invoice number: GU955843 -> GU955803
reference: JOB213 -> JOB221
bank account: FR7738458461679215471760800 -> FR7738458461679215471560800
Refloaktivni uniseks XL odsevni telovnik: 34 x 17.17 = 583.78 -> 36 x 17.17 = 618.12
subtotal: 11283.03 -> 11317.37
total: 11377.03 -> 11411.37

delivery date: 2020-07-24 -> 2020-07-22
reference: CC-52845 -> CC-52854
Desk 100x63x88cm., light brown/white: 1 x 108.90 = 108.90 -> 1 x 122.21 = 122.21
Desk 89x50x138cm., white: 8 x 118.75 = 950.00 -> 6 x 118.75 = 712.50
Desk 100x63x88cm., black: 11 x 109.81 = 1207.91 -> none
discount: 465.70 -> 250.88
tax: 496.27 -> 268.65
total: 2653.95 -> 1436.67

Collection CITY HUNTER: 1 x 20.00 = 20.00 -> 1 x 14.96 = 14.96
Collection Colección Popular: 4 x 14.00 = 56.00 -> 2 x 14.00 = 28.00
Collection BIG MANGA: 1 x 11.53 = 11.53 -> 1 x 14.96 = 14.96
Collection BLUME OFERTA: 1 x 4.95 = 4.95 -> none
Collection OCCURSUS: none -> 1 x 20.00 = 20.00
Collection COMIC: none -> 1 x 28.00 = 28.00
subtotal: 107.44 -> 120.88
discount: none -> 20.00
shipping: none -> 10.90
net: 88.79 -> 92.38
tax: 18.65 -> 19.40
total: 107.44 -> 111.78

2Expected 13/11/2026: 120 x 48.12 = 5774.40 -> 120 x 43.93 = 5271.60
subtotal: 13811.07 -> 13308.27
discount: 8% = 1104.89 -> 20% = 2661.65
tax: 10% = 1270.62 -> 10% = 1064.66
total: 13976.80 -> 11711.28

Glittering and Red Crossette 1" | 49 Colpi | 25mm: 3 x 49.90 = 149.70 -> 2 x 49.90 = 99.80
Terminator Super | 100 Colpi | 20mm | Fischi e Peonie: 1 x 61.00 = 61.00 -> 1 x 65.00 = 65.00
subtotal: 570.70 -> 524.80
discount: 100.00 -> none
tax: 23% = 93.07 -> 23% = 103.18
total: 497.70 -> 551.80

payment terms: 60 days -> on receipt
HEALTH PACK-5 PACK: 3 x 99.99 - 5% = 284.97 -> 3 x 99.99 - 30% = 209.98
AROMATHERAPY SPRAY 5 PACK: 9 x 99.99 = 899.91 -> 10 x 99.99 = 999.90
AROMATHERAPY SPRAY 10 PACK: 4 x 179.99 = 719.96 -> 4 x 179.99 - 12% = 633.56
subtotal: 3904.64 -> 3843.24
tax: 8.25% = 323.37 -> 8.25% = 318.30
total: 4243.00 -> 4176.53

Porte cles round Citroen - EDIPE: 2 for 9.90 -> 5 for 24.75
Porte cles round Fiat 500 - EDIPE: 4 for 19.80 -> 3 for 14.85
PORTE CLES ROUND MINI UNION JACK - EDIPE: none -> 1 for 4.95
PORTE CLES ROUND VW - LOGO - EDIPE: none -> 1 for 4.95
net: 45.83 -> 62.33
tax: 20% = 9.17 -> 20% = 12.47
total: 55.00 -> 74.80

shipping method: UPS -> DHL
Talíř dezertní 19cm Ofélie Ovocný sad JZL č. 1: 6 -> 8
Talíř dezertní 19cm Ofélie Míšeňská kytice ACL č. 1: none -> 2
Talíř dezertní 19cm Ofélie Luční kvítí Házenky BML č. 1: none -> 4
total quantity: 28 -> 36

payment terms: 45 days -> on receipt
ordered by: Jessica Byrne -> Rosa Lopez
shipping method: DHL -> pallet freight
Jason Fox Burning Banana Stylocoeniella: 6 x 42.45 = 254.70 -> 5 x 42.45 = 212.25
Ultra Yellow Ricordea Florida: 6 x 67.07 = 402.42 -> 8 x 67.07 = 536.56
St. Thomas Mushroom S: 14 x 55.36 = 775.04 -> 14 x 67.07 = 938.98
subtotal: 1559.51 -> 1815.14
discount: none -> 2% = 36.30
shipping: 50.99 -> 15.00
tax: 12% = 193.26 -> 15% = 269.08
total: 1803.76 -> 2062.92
+---+
Task prompt: Starting at the line with "ordered by: Jessica Byrne -> Rosa Lopez", copy each line through the end of the data, both ends included, and give nothing else.

Solution to this problem:
ordered by: Jessica Byrne -> Rosa Lopez
shipping method: DHL -> pallet freight
Jason Fox Burning Banana Stylocoeniella: 6 x 42.45 = 254.70 -> 5 x 42.45 = 212.25
Ultra Yellow Ricordea Florida: 6 x 67.07 = 402.42 -> 8 x 67.07 = 536.56
St. Thomas Mushroom S: 14 x 55.36 = 775.04 -> 14 x 67.07 = 938.98
subtotal: 1559.51 -> 1815.14
discount: none -> 2% = 36.30
shipping: 50.99 -> 15.00
tax: 12% = 193.26 -> 15% = 269.08
total: 1803.76 -> 2062.92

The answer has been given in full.